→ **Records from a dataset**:

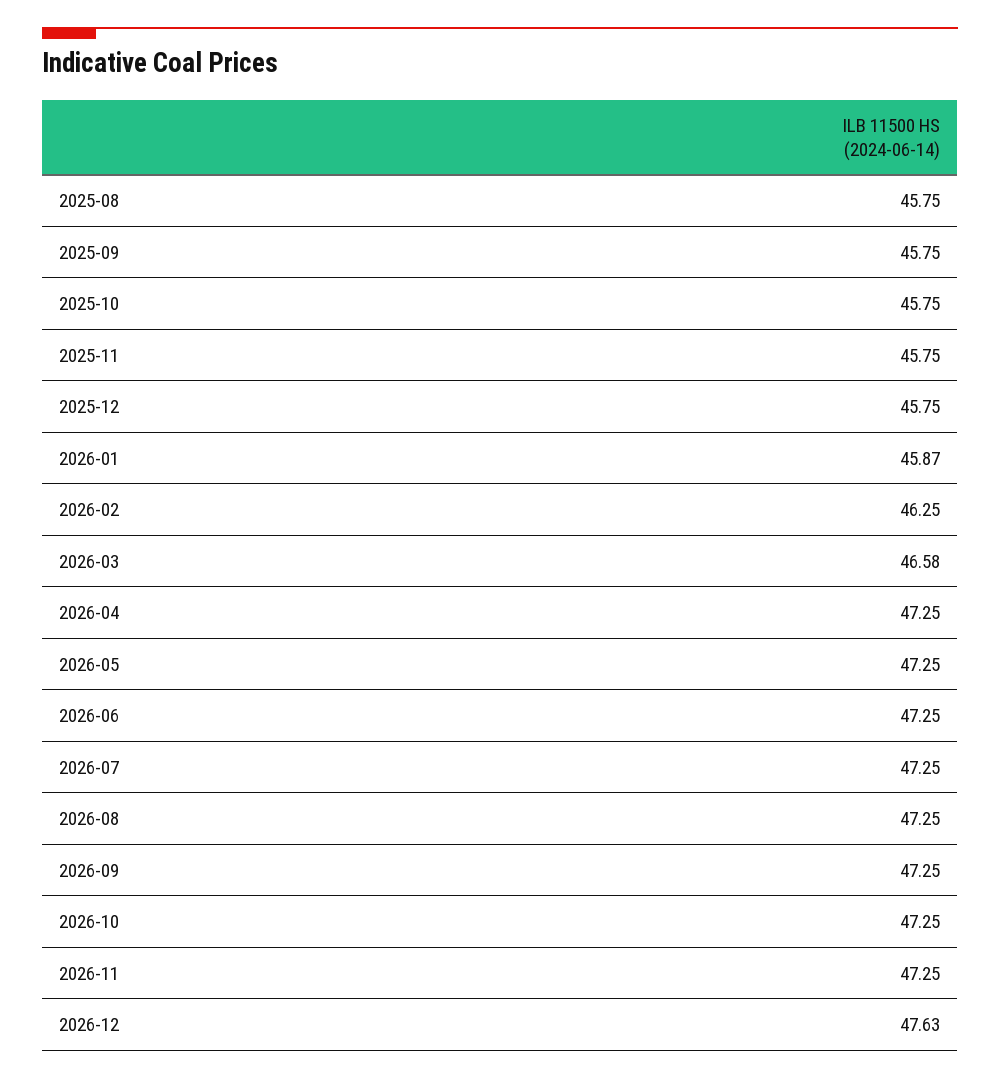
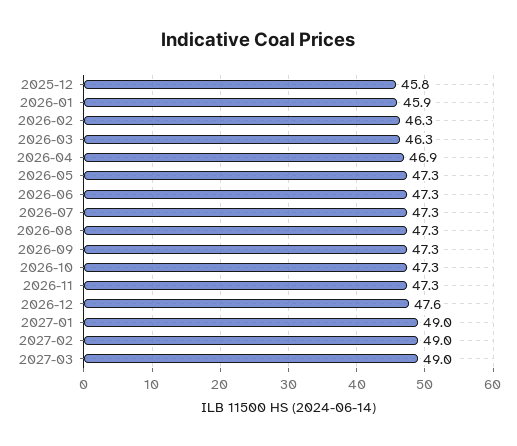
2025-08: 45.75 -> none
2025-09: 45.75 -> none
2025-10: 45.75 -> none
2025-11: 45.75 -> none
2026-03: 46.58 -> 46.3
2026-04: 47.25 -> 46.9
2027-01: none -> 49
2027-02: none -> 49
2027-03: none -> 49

→ **WHAT NEEDS TO BE DONE**: What lines of the data include the word "none"? Copy each of them.

→ **FINAL ANSWER**:
2025-08: 45.75 -> none
2025-09: 45.75 -> none
2025-10: 45.75 -> none
2025-11: 45.75 -> none
2027-01: none -> 49
2027-02: none -> 49
2027-03: none -> 49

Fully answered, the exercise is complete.